(Revision comparison data)
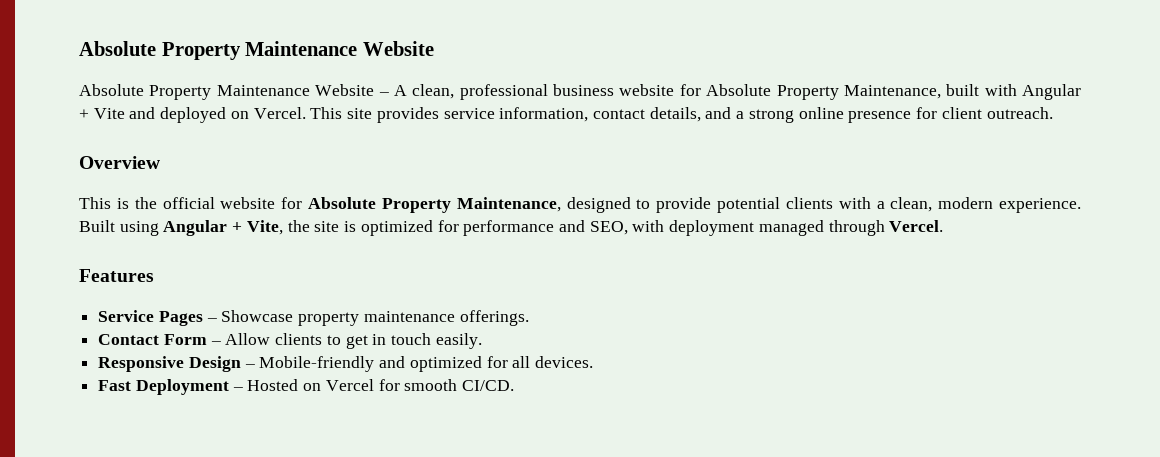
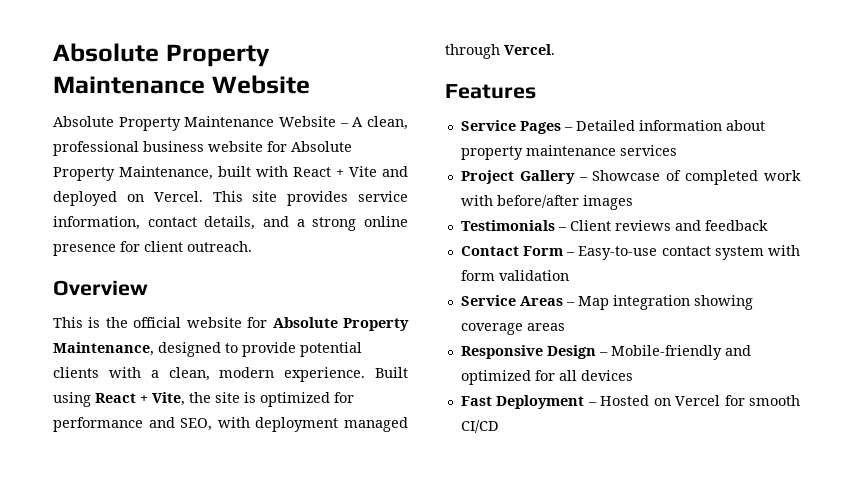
- Absolute Property Maintenance Website – A clean, professional business website for Absolute Property Maintenance, built with Angular + Vite and deployed on Vercel.
+ Absolute Property Maintenance Website – A clean, professional business website for Absolute Property Maintenance, built with React + Vite and deployed on Vercel.
- Built using Angular + Vite, the site is optimized for performance and SEO, with deployment managed through Vercel.
+ Built using React + Vite, the site is optimized for performance and SEO, with deployment managed through Vercel.
- Service Pages – Showcase property maintenance offerings.
- Contact Form – Allow clients to get in touch easily.
+ Service Pages – Detailed information about property maintenance services
+ Project Gallery – Showcase of completed work with before/after images
+ Testimonials – Client reviews and feedback
+ Contact Form – Easy-to-use contact system with form validation
+ Service Areas – Map integration showing coverage areas
- Responsive Design – Mobile-friendly and optimized for all devices.
+ Responsive Design – Mobile-friendly and optimized for all devices
- Fast Deployment – Hosted on Vercel for smooth CI/CD.
+ Fast Deployment – Hosted on Vercel for smooth CI/CD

(What to work on) When you transcribe the entries, reproduce each line exactly and skip any picture.

(Answer space)
- Absolute Property Maintenance Website – A clean, professional business website for Absolute Property Maintenance, built with Angular + Vite and deployed on Vercel.
+ Absolute Property Maintenance Website – A clean, professional business website for Absolute Property Maintenance, built with React + Vite and deployed on Vercel.
- Built using Angular + Vite, the site is optimized for performance and SEO, with deployment managed through Vercel.
+ Built using React + Vite, the site is optimized for performance and SEO, with deployment managed through Vercel.
- Service Pages – Showcase property maintenance offerings.
- Contact Form – Allow clients to get in touch easily.
+ Service Pages – Detailed information about property maintenance services
+ Project Gallery – Showcase of completed work with before/after images
+ Testimonials – Client reviews and feedback
+ Contact Form – Easy-to-use contact system with form validation
+ Service Areas – Map integration showing coverage areas
- Responsive Design – Mobile-friendly and optimized for all devices.
+ Responsive Design – Mobile-friendly and optimized for all devices
- Fast Deployment – Hosted on Vercel for smooth CI/CD.
+ Fast Deployment – Hosted on Vercel for smooth CI/CD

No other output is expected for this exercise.